Scientists have long knoen that the atmosphere of Venus is made up mostly of carbon dioxide, which traps heat in any atmosphere. But that alone is not enough to make Venus as hot as it is. The key is water vapor, which the four Pioneer probes found in sufficient quantity in the atmosphere below the clouds to trap still more heat.
"One of the major findings of Pioneer is that one-tenth to several tenths of a percent of the lower atmosphere is water vapor," said Dr. James Pollack of the National Aeronautics and Space Administration's Ames Research Center. "While the amounts are small, they are enough to keep the heat trapped at the surface."
Pioneer also found that the surface pressure at Venus is 90 times what it is on Earth, the equivalent of the pressure more than 3,000 feet down in the ocean.
"These kinds of pressure," Pollack went on, "help the carbon dioxide and the water vapor in the lower atmosphere absorb that heat as it rises off the surface, aiding and abetting the greenhouse effect."
Above the lower atmosphere, the 10-mule-thick clouds of sulfuric acid provide still another roof for the Venusian greenhouse.
"We find that the particles in the clouds," Pollack said, "are big enough to block thermal readiation from escaping."
How long has Venus been a "hell in the heavens"? Pollack says that nobody knows but it has had to be this way for at least 2 billion years and possibly longer. "Most of the life of the planet is my guess," he said.
What does it mean? One reason for the Pioneer's mission is that Venus is so much like Earth and yet so different. The two planets are the same size and are as close to each other as any on the solar system. Both have massive atmospheres but one is covered with oceans and the other has none. One supports 2 million species of life, the other presumably has none.

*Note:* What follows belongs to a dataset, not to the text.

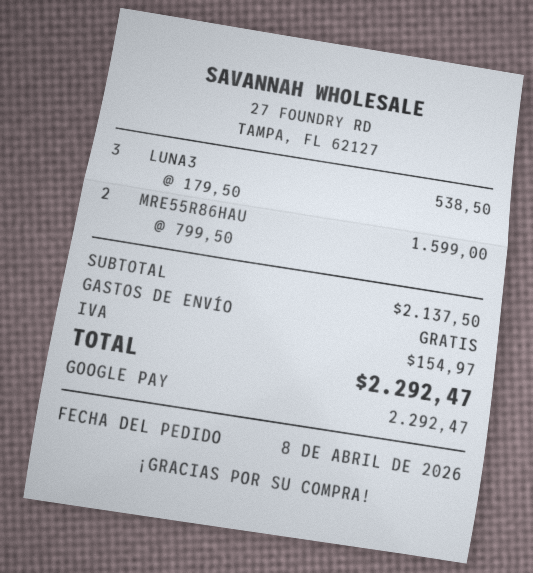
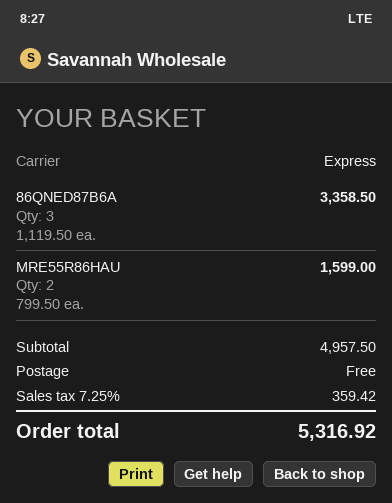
LUNA3: 3 x 179.50 = 538.50 -> none
86QNED87B6A: none -> 3 x 1119.50 = 3358.50
subtotal: 2137.50 -> 4957.50
tax: 154.97 -> 359.42
total: 2292.47 -> 5316.92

"Clearly, some of the processes suggested for Venus might still occur on Earth," the University of Michigan's Donahue said. "Man himself is causing the amount of carbon dioxide to increase by burning fossil fuels. He also seems to be devising various methods for depleting the blanket of ozone in the stratosphere.

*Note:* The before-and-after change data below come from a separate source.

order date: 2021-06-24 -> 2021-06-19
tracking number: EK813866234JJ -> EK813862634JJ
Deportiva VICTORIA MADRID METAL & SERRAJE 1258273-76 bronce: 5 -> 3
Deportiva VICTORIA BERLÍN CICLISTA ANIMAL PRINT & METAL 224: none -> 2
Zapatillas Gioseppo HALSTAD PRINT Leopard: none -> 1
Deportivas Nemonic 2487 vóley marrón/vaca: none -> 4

"A conservative man might shrink from suggesting that Earth could follow the evolutionary path of Venus but a cautious man might recognize the possibility and do all he can to understand the path of evolution followed by each planet."

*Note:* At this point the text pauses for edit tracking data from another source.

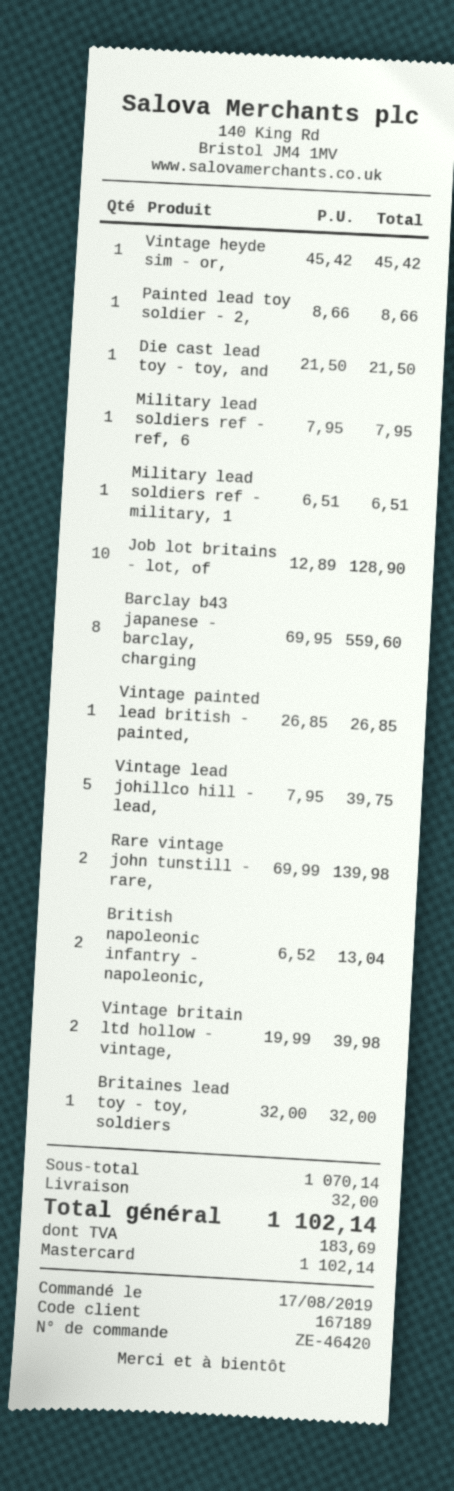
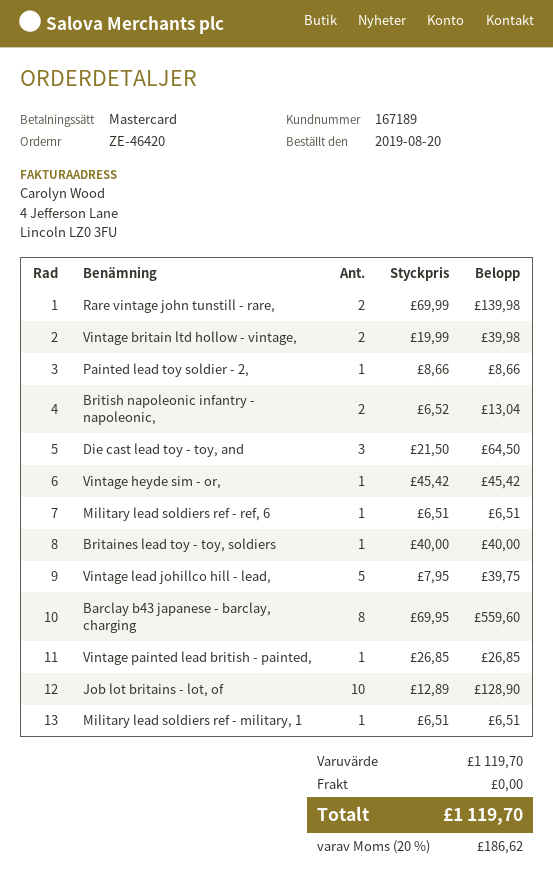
order date: 2019-08-17 -> 2019-08-20
Die cast lead toy - toy, and: 1 x 21.50 = 21.50 -> 3 x 21.50 = 64.50
Military lead soldiers ref - ref, 6: 1 x 7.95 = 7.95 -> 1 x 6.51 = 6.51
Britaines lead toy - toy, soldiers: 1 x 32.00 = 32.00 -> 1 x 40.00 = 40.00
subtotal: 1070.14 -> 1119.70
shipping: 32.00 -> 0.00
tax: 183.69 -> 186.62
total: 1102.14 -> 1119.70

Scientists have focused their major interest on the atmosphere of Venus because they are convinced it can tell them much about weather and climate on Earth.
Five things produce climate and weather on Earth. One is the temperature on the surface, another the distribution of the continents, a third the extent of the oceans, the fourth the amount of heat from the sun, and the last the rotation of the Earth which moves weather from place to place.
That's too much to measure and that's why weather forecasters can't tell you if next winter is going to be cold or warm.
To measure things precisely on Earth, scientists say, we's have to stop the Earth from rotating and drain the world's oceans as a starter.
"Since you can't do that, the next best thing is to measure how weather happens on our sister planet, Venus," said NASA's Dr. I. S. Rasool. "It doesn't have any water so it doesn't have any oceans. It rotates so slowly that it might as well not rotate at all.
"By measuring the winds at Venus from the tops of clouds to the bottom," Rasool said, "we get half the information we need to identify how weather and climate take place on our sister planet. The other half is temperature, which the probes of Pioneer have told us in the last week."